REQUIRED ACTION: Each line below that contains the word "with" is to be counted; give only the final number.

DATA PROVIDED:
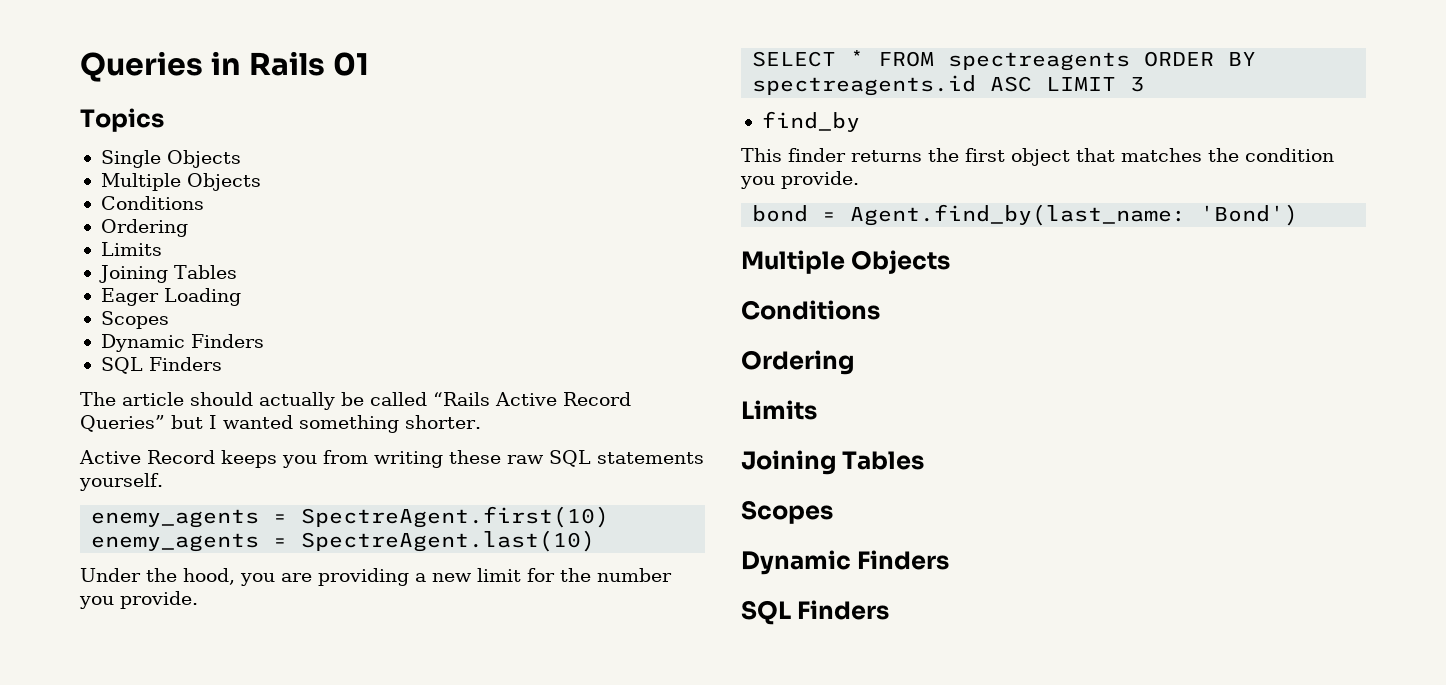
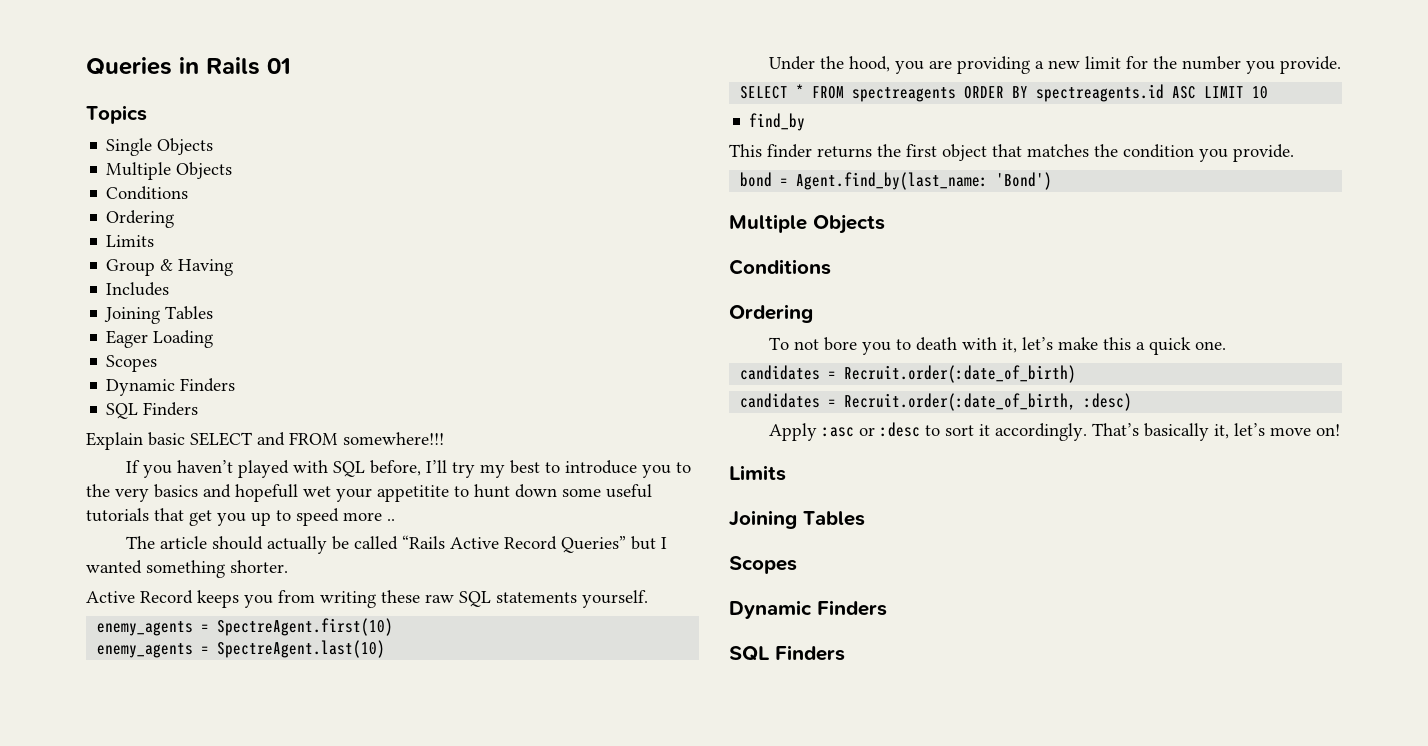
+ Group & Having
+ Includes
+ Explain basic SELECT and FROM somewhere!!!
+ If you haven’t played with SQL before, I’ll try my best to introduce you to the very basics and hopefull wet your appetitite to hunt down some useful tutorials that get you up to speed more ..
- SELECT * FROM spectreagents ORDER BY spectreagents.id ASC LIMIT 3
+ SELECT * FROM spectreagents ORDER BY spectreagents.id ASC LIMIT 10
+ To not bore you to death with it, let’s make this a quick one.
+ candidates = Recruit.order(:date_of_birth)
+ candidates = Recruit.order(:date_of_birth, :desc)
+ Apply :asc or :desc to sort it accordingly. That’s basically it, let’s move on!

* * *

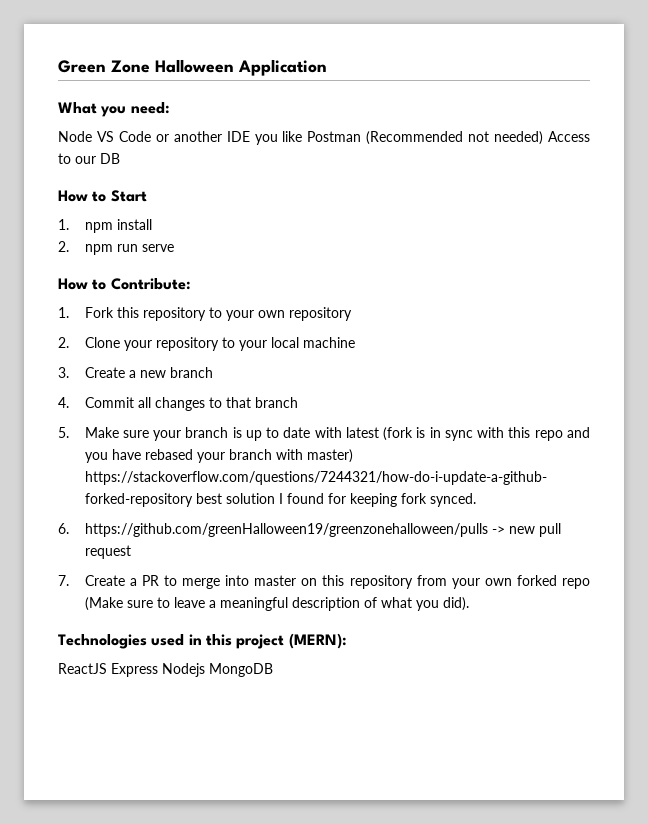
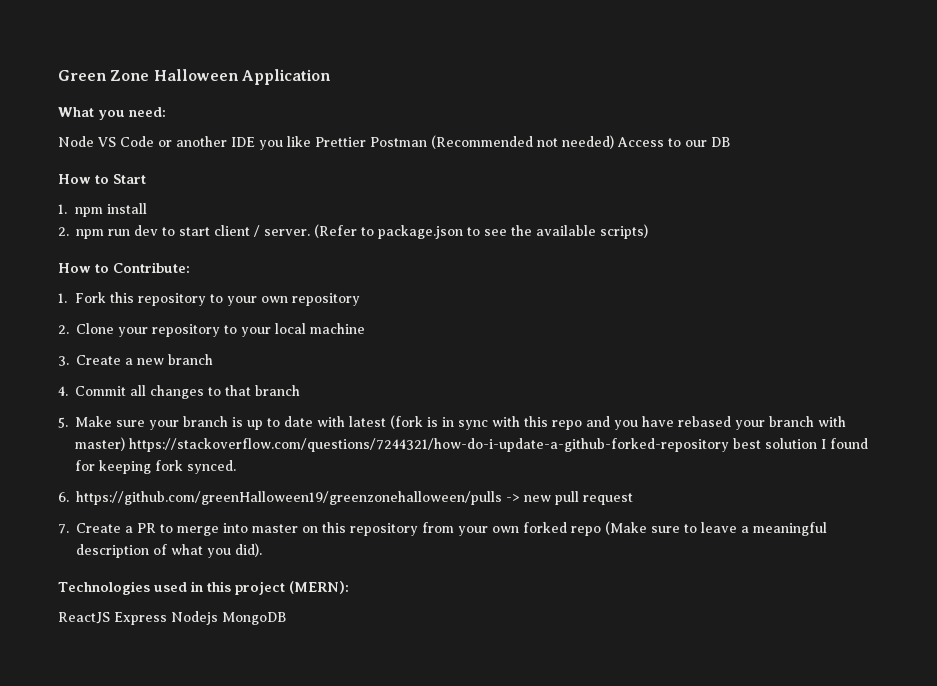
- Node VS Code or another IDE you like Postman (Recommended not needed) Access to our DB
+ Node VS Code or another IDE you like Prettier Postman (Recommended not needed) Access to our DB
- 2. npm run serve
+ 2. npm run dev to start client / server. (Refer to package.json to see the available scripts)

RESPONSE TO THE EXERCISE: 2